Но, как он не ругался, сам, как и прежде, от занятий не отлынивал: шагал, пел, замирал «на караул» вместе со своими подопечными. И только убедившись, что курсанты поняли, что именно от них хотят, требовал исполнения. Но всегда — безукоризненного.

За это его ненавидели.

— В соседнем отряде так не издеваются! Строевая строевой, но личного времени не лишают, да и увольнительных тоже. Можно подумать, их из его кармана оплачивают!

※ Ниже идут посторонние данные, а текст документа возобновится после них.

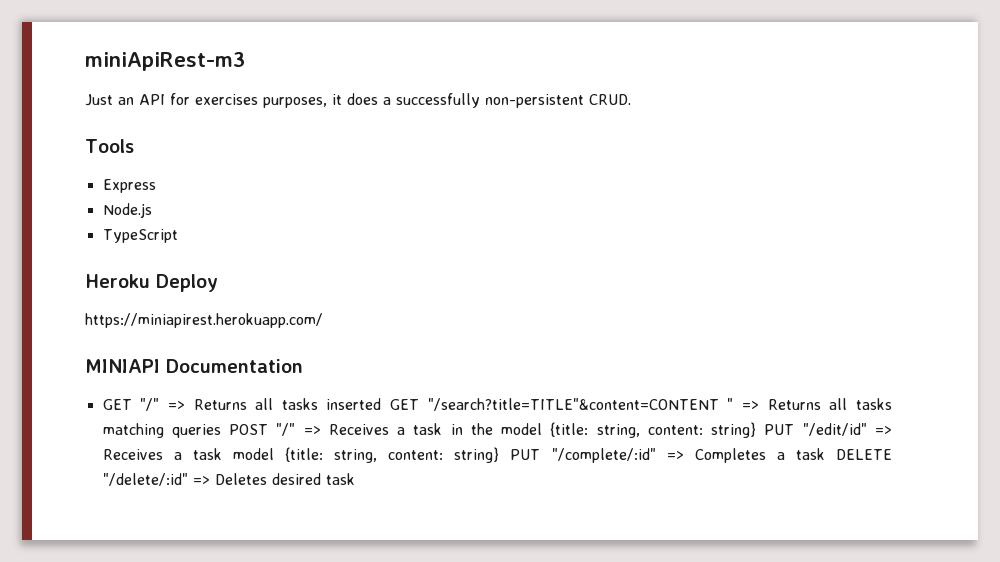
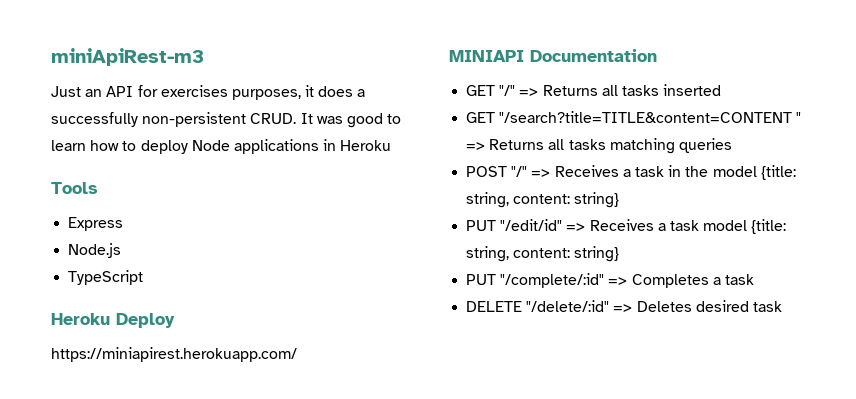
(631, 99) none -> [300,113,402,128] [51,139,392,154] It was good to learn how to deploy Node applications in Heroku
[390,398,719,411] GET "/search?title=TITLE"&content=CONTENT -> [466,111,793,123] // GET "/search?title=TITLE&content=CONTENT
(221, 431) none -> (732, 145) //
(757, 430) none -> (620, 200) //
(500, 455) none -> (620, 254) //
(825, 454) none -> (754, 279) //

— Да в лейб-гвардию не взяли, вот и зверствует… другим туда дорогу перекрывает.

Кара на все эти заявления молчала. Та реплика про протекцию, когда командир впервые не нашелся, что ответить, была единственной на эту тему. Девушка не говорила об этом ни прилюдно, ни наедине с Лу:

— Это как острой палочкой в ране ковыряться. Без меня, пожалуйста.

Но сам лейтенант то ли не знал об этом, то ли не оценил. Каре, как и прежде, больше всех доставалось. И окриков, и нарядов. Только теперь он плацем не ограничивались. Девушка то в столовой работала, то в прачечной. Но чаще — замирала без движения у «позорного столба» — так называли особый пост у въезда в Академию. Единственное место для дежурного, не защищенное ни от солнца, ни от ветра, ни от дождя. И стоять следовало, как у входа в парадную залу королевского дворца: навытяжку, не шевелясь, даже моргать рекомендовалось через раз, а то и через два. Церемониальное ружье оттягивало руку, и только раз в два часа разрешалось сделать особые приемы с оружием для разминки. И не приведи судьба ошибиться хоть в одном!